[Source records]
★ ★ ★ ★ ★

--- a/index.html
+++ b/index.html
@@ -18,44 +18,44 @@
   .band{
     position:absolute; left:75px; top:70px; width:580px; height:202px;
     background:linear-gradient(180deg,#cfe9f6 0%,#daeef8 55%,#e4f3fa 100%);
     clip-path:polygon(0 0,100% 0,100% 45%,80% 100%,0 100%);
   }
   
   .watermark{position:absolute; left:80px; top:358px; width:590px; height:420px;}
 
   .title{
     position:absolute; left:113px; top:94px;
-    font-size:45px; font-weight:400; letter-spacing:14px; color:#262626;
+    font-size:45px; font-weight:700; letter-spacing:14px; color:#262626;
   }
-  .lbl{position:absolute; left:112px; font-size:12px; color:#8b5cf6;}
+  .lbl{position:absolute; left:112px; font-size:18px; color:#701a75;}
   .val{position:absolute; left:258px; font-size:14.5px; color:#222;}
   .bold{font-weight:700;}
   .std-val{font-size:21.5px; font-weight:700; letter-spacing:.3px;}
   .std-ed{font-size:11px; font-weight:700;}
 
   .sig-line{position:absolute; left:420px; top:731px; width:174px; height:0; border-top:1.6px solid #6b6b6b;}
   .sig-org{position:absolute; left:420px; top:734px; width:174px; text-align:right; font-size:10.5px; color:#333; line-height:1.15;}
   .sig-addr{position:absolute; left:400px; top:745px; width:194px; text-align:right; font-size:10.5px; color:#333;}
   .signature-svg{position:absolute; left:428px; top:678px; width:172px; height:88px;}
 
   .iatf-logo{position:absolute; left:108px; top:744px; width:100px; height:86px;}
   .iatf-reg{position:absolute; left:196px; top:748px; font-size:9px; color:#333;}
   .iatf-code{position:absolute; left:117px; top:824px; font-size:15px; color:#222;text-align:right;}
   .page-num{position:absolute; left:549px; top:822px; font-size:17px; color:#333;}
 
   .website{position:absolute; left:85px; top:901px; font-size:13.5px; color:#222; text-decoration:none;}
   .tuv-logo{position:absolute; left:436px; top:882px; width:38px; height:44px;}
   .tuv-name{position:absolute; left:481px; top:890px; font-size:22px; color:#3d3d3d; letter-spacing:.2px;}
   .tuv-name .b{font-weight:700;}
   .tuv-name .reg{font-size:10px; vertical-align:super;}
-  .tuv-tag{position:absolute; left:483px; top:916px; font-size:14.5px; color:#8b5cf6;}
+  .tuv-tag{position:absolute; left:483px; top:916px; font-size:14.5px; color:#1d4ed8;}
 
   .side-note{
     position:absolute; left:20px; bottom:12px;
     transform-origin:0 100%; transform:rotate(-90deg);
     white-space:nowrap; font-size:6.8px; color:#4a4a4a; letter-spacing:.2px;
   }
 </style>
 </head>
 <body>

★ ★ ★ ★ ★

* Work instruction *
Your reply should be one number: the count of lines above that hold the word "name".

* Answer box *
3